# OSP model

Changes:
- Absolute path
- Flexible zero-error-radius
- Examine output by teaching signal and slots

## Import libraries

In [None]:
%load_ext lab_black
import h5py, pickle, os
import tensorflow as tf
import numpy as np
import pandas as pd

import meta, data_wrangling, modeling, evaluate
from IPython.display import clear_output

meta.gpu_mem_cap(2048)  # Put memory cap to allow parallel runs
meta.check_gpu()

## Parameters block for Papermill
- Instead of using model_cfg directly, this extra step is needed for batch run using Papermill
- Consider carefully the variable type in each cfg setting (Probably automatically check it later...)
    - Do not use integer (e.g., 1, 2, 3, 0) in variables that can be float32 (e.g., w_oh_noise, tau...)
    - Use integer with a dot instead (e.g., 1., 2., 3., 0.)
- To use attractor, two params must be config, 
    - 1) embed_attractor_cfg --> json cfg file of the pretrain attractor 
    - 2) embed_attractor_h5 --> h5 file of the exact weight (e.g. ep0500.h5 #epoch or c90.h5 #correct rate)

In [None]:
code_name = "large1"

sample_name = "jay"
rng_seed = 53797
use_semantic = False

# Model architechture
input_dim = 119
output_dim = 250
hidden_units = 100
cleanup_units = 20

pretrain_attractor = False  # Load pretrained or not

# embed_attractor_cfg = 'models/Attractor_{0:02d}/model_config.json'.format(
#     cleanup_units
# )
# embed_attractor_h5 = 'c00.h5'

rnn_activation = "sigmoid"
regularizer_const = None
w_initializer = 0.1  # range of uniform random
zero_error_radius = 0.1  # When True, zer value = 0.1, hardcoded in modeling.zer_bce()


p_noise = 0.0
tau = 1 / 3
max_unit_time = 4.0
output_ticks = 2

# Training
optimizer = "adam"
n_mil_sample = 1.0
batch_size = 128
learning_rate = 0.001
save_freq = 10

bq_dataset = None
batch_unique_setting_string = None

## Construct model configuration

In [None]:
d = {}
for v in meta.model_cfg.minimal_cfgs:
    d[v] = globals()[v]

for v in meta.model_cfg.aux_cfgs:
    try:
        d[v] = globals()[v]
    except:
        pass

cfg = meta.model_cfg(**d)

tf.random.set_seed(cfg.rng_seed)
data = data_wrangling.my_data(cfg)

# Modeling

### Custom metrics (in development)

In [None]:
class Out0(tf.keras.metrics.Metric):
    """Export last slot average output in last batch of a epoch
    """

    def __init__(self, name="output0", **kwargs):
        super(Out0, self).__init__(name=name, **kwargs)
        self.out = self.add_weight(name="out0", initializer="zeros")

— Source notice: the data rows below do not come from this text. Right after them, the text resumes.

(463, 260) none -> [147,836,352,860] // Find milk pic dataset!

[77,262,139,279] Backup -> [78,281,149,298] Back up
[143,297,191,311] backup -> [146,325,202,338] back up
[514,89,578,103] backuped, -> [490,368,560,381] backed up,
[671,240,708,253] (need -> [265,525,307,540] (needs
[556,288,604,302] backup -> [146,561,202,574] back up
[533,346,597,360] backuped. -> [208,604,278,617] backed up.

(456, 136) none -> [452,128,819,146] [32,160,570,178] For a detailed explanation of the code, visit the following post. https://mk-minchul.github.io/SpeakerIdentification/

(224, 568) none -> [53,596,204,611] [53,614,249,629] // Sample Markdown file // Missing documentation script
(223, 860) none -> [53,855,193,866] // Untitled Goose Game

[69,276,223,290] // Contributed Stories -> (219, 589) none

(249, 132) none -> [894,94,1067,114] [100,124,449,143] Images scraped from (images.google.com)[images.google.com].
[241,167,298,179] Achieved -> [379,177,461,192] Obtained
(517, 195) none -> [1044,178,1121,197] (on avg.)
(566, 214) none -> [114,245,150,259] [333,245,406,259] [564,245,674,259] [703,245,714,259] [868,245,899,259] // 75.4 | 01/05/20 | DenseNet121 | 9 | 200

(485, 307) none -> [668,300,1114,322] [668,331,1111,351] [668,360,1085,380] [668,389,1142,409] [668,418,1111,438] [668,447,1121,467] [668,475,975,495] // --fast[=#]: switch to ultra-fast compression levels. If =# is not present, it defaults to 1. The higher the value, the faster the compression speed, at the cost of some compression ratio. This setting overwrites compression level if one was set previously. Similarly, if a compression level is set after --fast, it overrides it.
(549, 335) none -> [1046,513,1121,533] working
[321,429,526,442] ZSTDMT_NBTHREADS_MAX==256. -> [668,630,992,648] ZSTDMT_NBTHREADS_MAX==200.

    def update_state(self, y_true, y_pred, sample_weight=None):
        self.out.assign(tf.reduce_mean(y_pred[y_true == 0]))

    def result(self):
        return self.out

    def reset_states(self):
        self.out.assign(0.0)


class Out1(tf.keras.metrics.Metric):
    """Export last slot average output in last batch of a epoch
    """

    def __init__(self, name="output1", **kwargs):
        super(Out1, self).__init__(name=name, **kwargs)
        self.out = self.add_weight(name="out1", initializer="zeros")

    def update_state(self, y_true, y_pred, sample_weight=None):
        self.out.assign(tf.reduce_mean(y_pred[y_true == 1]))

    def result(self):
        return self.out

    def reset_states(self):
        self.out.assign(0.0)

In [None]:
class MeanOutputSlot10(tf.keras.metrics.Metric):
    """Export last slot average output in last batch of a epoch
    """

    def __init__(self, name="mean_output_slot10", **kwargs):
        super(MeanOutputSlot10, self).__init__(name=name, **kwargs)
        self.out10 = self.add_weight(name="out10", initializer="zeros")

    def update_state(self, y_true, y_pred, sample_weight=None):
        y_pred_slots = tf.split(y_pred, 10, axis=-1)
        self.out10.assign(tf.reduce_mean(y_pred_slots[9]))

    def result(self):
        return self.out10

    def reset_states(self):
        # The state of the metric will be reset at the start of each epoch.
        self.out10.assign(0.0)


class MeanOutputSlot4(tf.keras.metrics.Metric):
    """Export last slot average output in last batch of a epoch
    """

    def __init__(self, name="mean_output_slot4", **kwargs):
        super(MeanOutputSlot4, self).__init__(name=name, **kwargs)
        self.out4 = self.add_weight(name="out4", initializer="zeros")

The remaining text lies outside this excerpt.